El asunto tuvo un final sorpresivo: Manuela repentinamente lo dejó por uno de sus mejores amigos. Dijo: «¡Estoy enamorada de verdad! ¡Hablamos de casarnos! ¡Él es maravilloso!». Cuando se le preguntó por Jorge, el novio por el cual lloraba apenas unas semanas antes,  respondió: «Ah, Jorge... No sé, eso ya pasó... ¡Ahora estoy tan contenta!». Como si fuera una fiebre o una enfermedad, Jorge ya no existía en la memoria emocional de Manuela, lo había borrado de su disco duro como quien elimina un virus.

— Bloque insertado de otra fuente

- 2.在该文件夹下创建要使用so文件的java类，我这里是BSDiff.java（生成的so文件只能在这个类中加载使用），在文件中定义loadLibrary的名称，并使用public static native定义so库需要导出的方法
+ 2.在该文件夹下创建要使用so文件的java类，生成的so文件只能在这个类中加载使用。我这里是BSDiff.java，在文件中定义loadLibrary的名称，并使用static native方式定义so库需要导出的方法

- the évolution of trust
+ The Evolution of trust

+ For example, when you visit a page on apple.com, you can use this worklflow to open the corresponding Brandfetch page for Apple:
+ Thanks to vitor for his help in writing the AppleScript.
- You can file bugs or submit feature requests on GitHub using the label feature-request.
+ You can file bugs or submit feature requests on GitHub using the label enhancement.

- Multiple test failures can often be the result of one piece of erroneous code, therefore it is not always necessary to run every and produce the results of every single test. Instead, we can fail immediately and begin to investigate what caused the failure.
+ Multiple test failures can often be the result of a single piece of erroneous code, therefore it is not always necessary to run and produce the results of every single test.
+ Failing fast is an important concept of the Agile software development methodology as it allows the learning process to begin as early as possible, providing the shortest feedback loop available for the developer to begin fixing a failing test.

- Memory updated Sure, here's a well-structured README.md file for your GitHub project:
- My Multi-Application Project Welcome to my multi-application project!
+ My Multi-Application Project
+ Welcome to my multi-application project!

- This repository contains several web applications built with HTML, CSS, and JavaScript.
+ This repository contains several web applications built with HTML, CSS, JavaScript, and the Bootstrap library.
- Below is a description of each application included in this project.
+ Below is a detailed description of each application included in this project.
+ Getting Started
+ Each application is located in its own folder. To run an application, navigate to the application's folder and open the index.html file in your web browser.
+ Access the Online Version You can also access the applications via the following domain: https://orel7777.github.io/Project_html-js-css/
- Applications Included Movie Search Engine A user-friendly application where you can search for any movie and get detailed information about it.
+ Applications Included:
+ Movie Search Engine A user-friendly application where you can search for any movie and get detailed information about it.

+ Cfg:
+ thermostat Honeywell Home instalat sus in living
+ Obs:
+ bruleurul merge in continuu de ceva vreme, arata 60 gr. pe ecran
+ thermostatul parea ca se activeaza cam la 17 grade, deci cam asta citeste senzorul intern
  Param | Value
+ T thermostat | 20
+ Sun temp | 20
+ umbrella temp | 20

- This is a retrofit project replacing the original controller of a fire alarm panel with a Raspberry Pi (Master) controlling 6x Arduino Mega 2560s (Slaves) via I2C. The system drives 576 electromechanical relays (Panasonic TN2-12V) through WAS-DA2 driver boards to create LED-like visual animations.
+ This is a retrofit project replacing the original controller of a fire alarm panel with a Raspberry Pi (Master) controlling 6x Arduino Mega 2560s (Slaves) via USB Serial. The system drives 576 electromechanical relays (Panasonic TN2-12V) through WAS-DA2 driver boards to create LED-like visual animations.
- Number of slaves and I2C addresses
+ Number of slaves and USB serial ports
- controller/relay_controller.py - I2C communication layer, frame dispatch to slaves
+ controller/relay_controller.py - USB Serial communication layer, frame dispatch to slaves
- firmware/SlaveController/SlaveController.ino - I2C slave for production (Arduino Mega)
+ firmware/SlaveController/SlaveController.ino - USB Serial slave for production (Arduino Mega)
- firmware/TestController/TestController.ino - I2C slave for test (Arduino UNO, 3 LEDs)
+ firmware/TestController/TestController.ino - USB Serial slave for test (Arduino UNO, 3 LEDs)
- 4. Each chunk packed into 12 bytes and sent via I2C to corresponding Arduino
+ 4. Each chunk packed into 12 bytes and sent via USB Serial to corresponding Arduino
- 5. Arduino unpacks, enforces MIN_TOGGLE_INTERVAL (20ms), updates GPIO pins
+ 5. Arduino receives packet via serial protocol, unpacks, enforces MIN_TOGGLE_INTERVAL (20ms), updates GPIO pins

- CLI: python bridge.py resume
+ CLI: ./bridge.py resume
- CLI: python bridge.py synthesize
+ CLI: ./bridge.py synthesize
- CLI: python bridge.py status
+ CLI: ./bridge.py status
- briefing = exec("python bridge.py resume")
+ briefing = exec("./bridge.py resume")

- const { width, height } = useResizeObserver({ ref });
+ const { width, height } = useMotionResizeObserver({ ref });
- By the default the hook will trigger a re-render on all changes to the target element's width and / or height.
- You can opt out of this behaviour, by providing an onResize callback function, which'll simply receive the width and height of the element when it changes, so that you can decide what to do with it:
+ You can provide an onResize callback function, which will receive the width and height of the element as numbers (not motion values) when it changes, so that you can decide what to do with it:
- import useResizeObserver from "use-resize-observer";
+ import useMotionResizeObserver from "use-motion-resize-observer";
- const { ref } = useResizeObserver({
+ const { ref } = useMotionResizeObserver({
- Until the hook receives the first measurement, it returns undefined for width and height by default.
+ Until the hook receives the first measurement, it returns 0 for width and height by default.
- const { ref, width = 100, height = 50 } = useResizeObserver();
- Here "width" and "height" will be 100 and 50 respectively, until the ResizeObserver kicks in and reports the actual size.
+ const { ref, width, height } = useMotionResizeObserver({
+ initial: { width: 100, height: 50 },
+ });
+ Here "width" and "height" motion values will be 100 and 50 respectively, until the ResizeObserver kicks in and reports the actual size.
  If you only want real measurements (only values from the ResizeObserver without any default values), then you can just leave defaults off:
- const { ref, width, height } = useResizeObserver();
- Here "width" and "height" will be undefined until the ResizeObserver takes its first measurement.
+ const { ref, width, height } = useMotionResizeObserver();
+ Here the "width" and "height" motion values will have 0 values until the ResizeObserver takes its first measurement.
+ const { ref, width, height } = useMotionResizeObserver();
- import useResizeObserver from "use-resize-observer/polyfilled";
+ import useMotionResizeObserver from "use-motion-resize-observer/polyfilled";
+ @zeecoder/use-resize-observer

En contra de lo que suele pensarse, el estilo histriónico no es exclusivo de las mujeres. La cultura posmo-derna ha provocado que un número considerable de varones entren en el juego exhibicionista. Basta ir a una discoteca de moda para encontrarse con un mundo «histeroide», donde tanto hombres como mujeres hacen alarde de sus más encantadores atributos. Hombres de piel tostada y humectada, ropa de marca, accesorios llamativos, miradas sugerentes y músculos a la vista hacen las delicias de un sinnúmero de bellas damas que andan en lo mismo: los lindos con las lindas, acompasados al ritmo de un pavoneo grupal donde el cortejo se vuelve cada vez más barroco. ¿Sexo? No necesariamente. En la filosofía del «histeriquis-mo», cautivar puede ser más excitante que tener sexo; enamorar, más impactante que enamorase; ilusionar y fantasear, más estimulante que ligar, y sentir, mucho más ventajoso que pensar. Mariposeo y voyerismo revuelto: el ocaso de la sencillez. Se mira y no se toca, o si se toca, es por encima. Una subcultura que genera erecciones en cadena y enamoramientos a discreción, cada vez más inconclusos.